Una delle inchieste giudiziarie sportive che ha avuto più clamore mediatico negli ultimi 20 anni è sicuramente la vicenda passaporti falsi, che ha riguardato ben 14 giocatori, 15 dirigenti e sette società di calcio attive nel campionato di Serie A.
Il nome più illustre fra i giocatori coinvolti fu quello di Alvaro Recoba dell'Inter, che in una recente intervista a QS ha sottolineato come di quella vicenda ci si ricordi soprattutto di lui e non del fatto che anche altri 13 calciatori beneficiarono dello stesso documento falsificato. Si tratta di Alberto (Udinese), Gustavo Bartelt (Roma), Alejandro Da Silva (Udinese), Dedé (Vicenza), Dida (Milan), Fabio Junior (Roma), Jeda (Vicenza), Thomas Job (Sampdoria), Jorginho (Udinese), Jean Ondoa (Sampdoria), Juan Sebastian Veron (Lazio), Warley (Udinese), Francis Zé (Sampdoria) e appunto Alvaro Recoba (Inter).
L'ex Inter Recoba ha parlato della vicenda dei passaporti falsi ad inizio anni 2000
'Passaporto falso? Magari qualcuno mi prende in giro con la storia del passaporto perché, anche se eravamo 14 calciatori e 15 dirigenti di 7 società, tutti si ricordano solo di me'. Queste le dichiarazioni di Alvaro Recoba in una recente intervista a Qs. L'uruguaiano, lo ricordiamo, fu acquistato dai nerazzurri nel 1997 dal Nacional de Montevideo ed è diventato uno dei calciatori più importante della storia del club, con 72 gol segnati in 261 partite.
Nel corso dell'intervista, l'ex nerazzurro ha aggiunto: 'La gente ha capito che io ho sempre voluto divertire e divertirmi.

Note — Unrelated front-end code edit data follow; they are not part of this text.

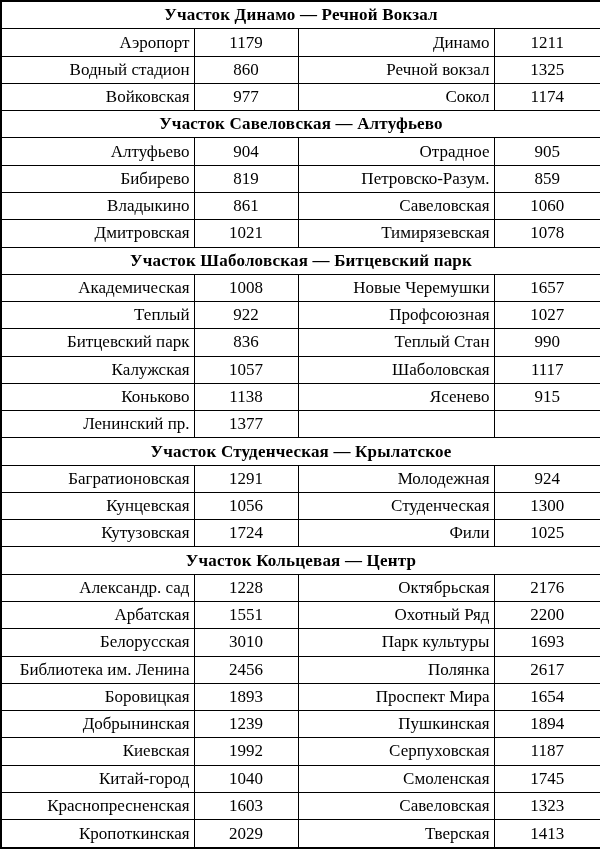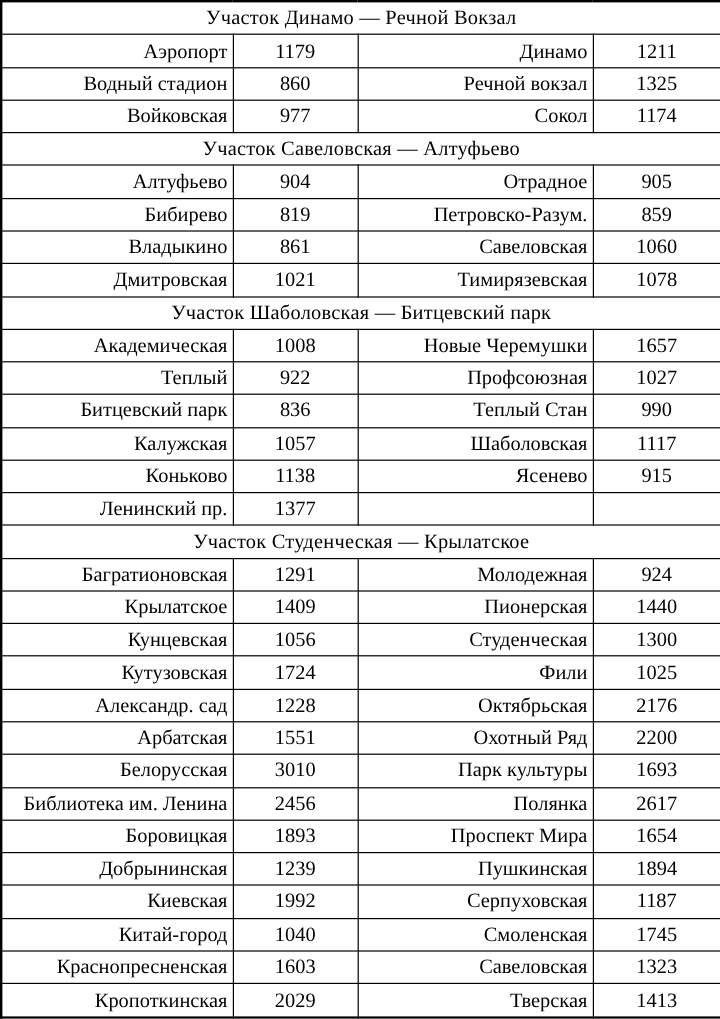--- a/index.html
+++ b/index.html
@@ -23,21 +23,21 @@
   }
   table.stations td {
     border: 1px solid #000000;
     padding: 0 4px;
     overflow: hidden;
     white-space: nowrap;
     vertical-align: middle;
   }
   td.section-title {
     text-align: center;
-    font-weight: normal;
+    font-weight: bold;
     border-top: 2px solid #000000;
     border-bottom: 2px solid #000000;
     letter-spacing: 0.2px;
   }
   td.cell-name {
     text-align: right;
     padding-left: 7px;
   }
   td.cell-num {
     text-align: center;
@@ -144,38 +144,35 @@
       <tr>
         <td colspan="4" class="section-title">Участок Студенческая — Крылатское</td>
       </tr>
       <tr>
         <td class="cell-name">Багратионовская</td>
         <td class="cell-num">1291</td>
         <td class="cell-name">Молодежная</td>
         <td class="cell-num">924</td>
       </tr>
       <tr>
-        <td class="cell-name">Крылатское</td>
-        <td class="cell-num">1409</td>
-        <td class="cell-name">Пионерская</td>
-        <td class="cell-num">1440</td>
-      </tr>
-      <tr>
         <td class="cell-name">Кунцевская</td>
         <td class="cell-num">1056</td>
         <td class="cell-name">Студенческая</td>
         <td class="cell-num">1300</td>
       </tr>
       <tr>
         <td class="cell-name">Кутузовская</td>
         <td class="cell-num">1724</td>
         <td class="cell-name">Фили</td>
         <td class="cell-num">1025</td>
       </tr>
       <tr>
+        <td colspan="4" class="section-title">Участок Кольцевая — Центр</td>
+      </tr>
+      <tr>
         <td class="cell-name">Александр. сад</td>
         <td class="cell-num">1228</td>
         <td class="cell-name">Октябрьская</td>
         <td class="cell-num">2176</td>
       </tr>
       <tr>
         <td class="cell-name">Арбатская</td>
         <td class="cell-num">1551</td>
         <td class="cell-name">Охотный Ряд</td>
         <td class="cell-num">2200</td>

L’Inter è un pezzo della mia vita'. Parole importanti quelle di Recoba che evidentemente, seppur a distanza di anni, non spengono le polemiche su uno dei casi giudiziari più fragorosi che abbiano riguardato il calcio italiano negli ultimi vent'anni.
Lo scandalo dei passaporti falsi
La vicenda giudiziaria sui passaporti falsi risale al 2001: coinvolti 14 giocatori, 15 dirigenti e ben sette società, ovvero Milan, Inter, Sampdoria, Udinese, Lazio, Roma e Vicenza. Tutto iniziò nel settembre 2000 quando la Giustizia Sportiva avviò un'inchiesta sulla contraffazione dei passaporti eseguita in vista di una naturalizzazione illecita di alcuni calciatori ad opera delle società calcistiche italiane effettuata con l'intento di tesserare giocatori extracomunitari come in realtà comunitari, aggirando così le norme che imponevano un tetto al numero di calciatori extra UE in rosa.
Al termine delle indagini, Alvaro Recoba fu squalificato per un anno mentre il club Inter, per evitare di incorrere nelle sanzioni previste (sconfitta a tavolino per ciascuna partita in cui il calciatore era stato schierato con rischio dunque annesso di retrocessione), patteggiò la pena pagando una multa pecuniaria.